November 16, 2014
Have there ever been times in your life when you can't understand the timing of everything going on?
I have seen things work out incredibly well. Cases in point: a few years ago I was supposed to start work on a contract, but they had to postpone the start date. Our daughter's wedding happened during that time, so I was "given" the gift of time to help with that. When that contract ended and I didn't have follow-on work immediately, I was able to take a needed trip to see my (at the time) 93 yr old father for his birthday.
When work again was not forthcoming, I was able to work on updating/renovating our rental house (which took me a long time as I had to learn along the way). Just as I finished up and it was ready to rent, I received a call from a former colleague who had a job for me.
My last job ended the beginning of September, and it looked like another job wouldn't open for a time. Yes, it was frustrating (I can't tell you how much I worry about not being able to find a job!). Three days later, I had to fly out to be with my father who was admitted to the hospital with pneumonia. I was able to stay with him for two weeks. If I had been working, I would not have been able to do that.
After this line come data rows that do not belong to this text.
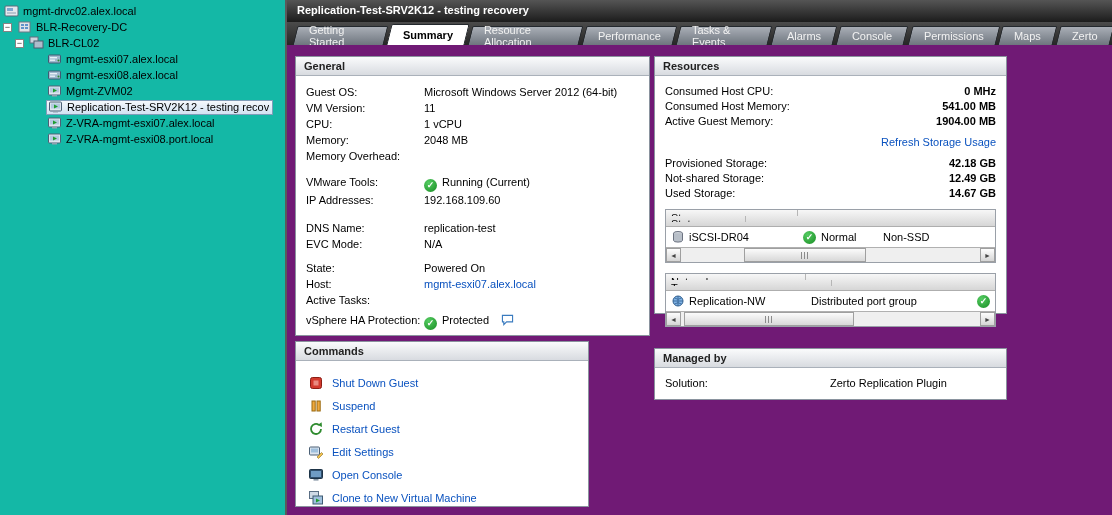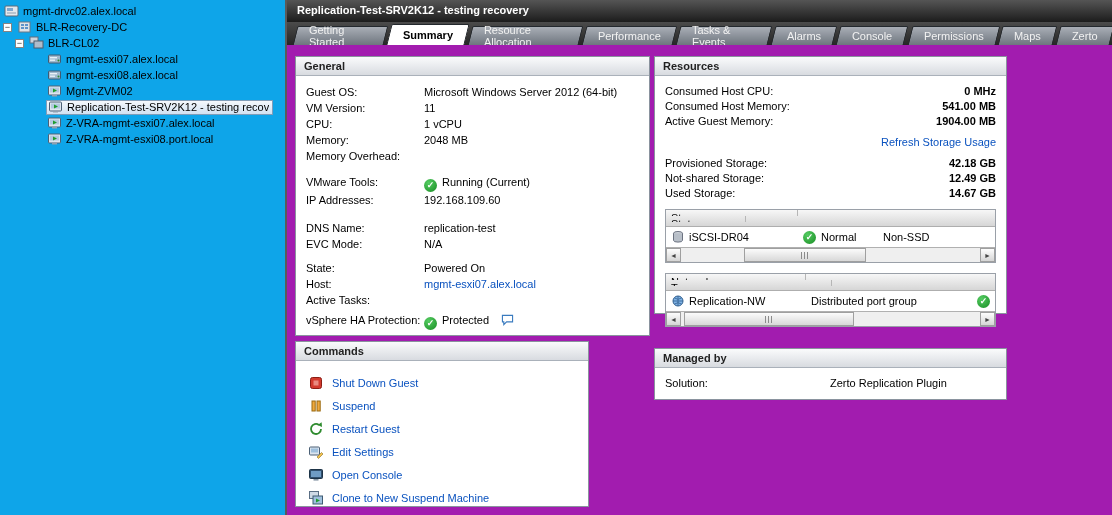"mgmt-drvc02.alex.local" .tree-pane { background: #0ea5e9 -> #14b8a6 }
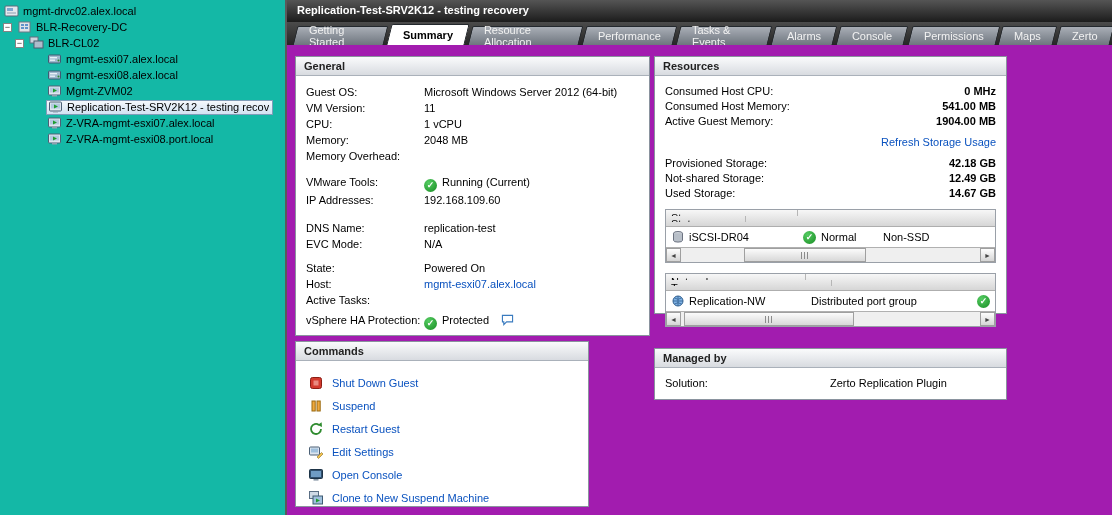"General" .content { background: #a21caf -> #701a75 }
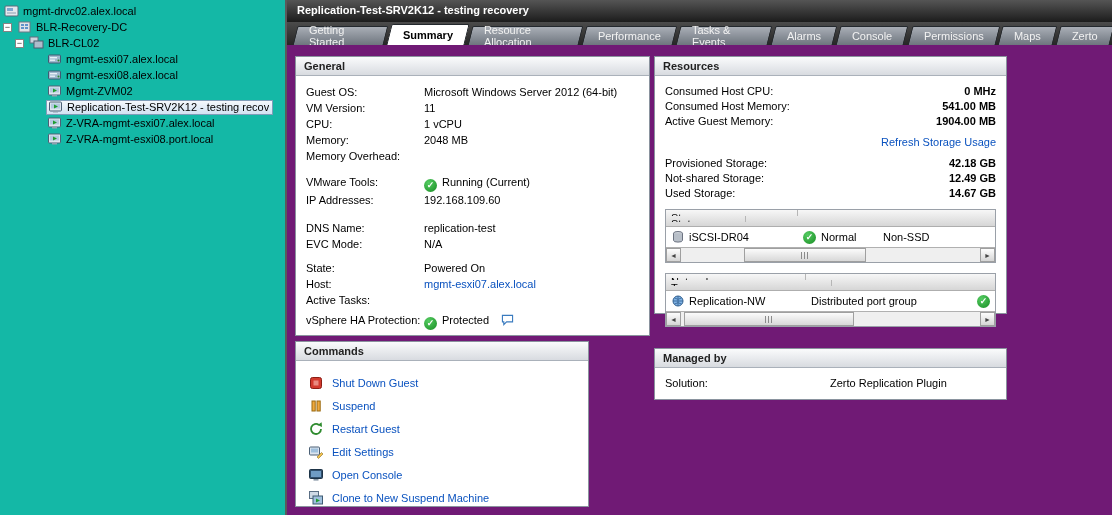"Clone to New Suspend Machine" a.link { text: Suspend -> Virtual }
Now the "not-so-fun" timing… When I was helping my dad during that time, I got a call for a potential job and had to cut my stay short. I flew back here, and got the contract, but I felt so bad not being able to stay with my dad (he was by then in rehab and having a tough go adjusting). Since then the contract has been in a "temporary stop work" status until some legalese could be straightened out so I told my brother I would go with him out to dad's to clear out his condo (we moved my dad to Tennessee, which is another story) and get it ready to sell. The same day I contacted my brother I got the call that I can restart the work here, and because of delays, I have to get going on it, which means I can't go help my brother. All of which really bothers me as I don't want him to have to do all of it on his own.
Timing is everything. I can see sometimes how blessed I have been with the timing of things. Gaps have been opened that allowed me to help my family, be there for them, do needed things for Mr H and myself. But doors have also closed on my being able to do other things that I feel are important and worthy (helping my dad and brother).
I am trying to learn and accept that I have to really put things in the Lord's hands and it's His timing. Did He really provide me the time "off" of regular work to accomplish service for my family? Because I believe all good comes from Him, I do believe that. Is there a reason I'm not able to go out and help my brother? I want to believe there is good reason, not the least of which is that I have such strong ties to San Diego and selling my dad's condo will essentially cut those ties forever. Yep, I do tear up thinking about it (wimp that I am).
So does anyone else have those questions about timing? Or am I just (yet again) over-thinking?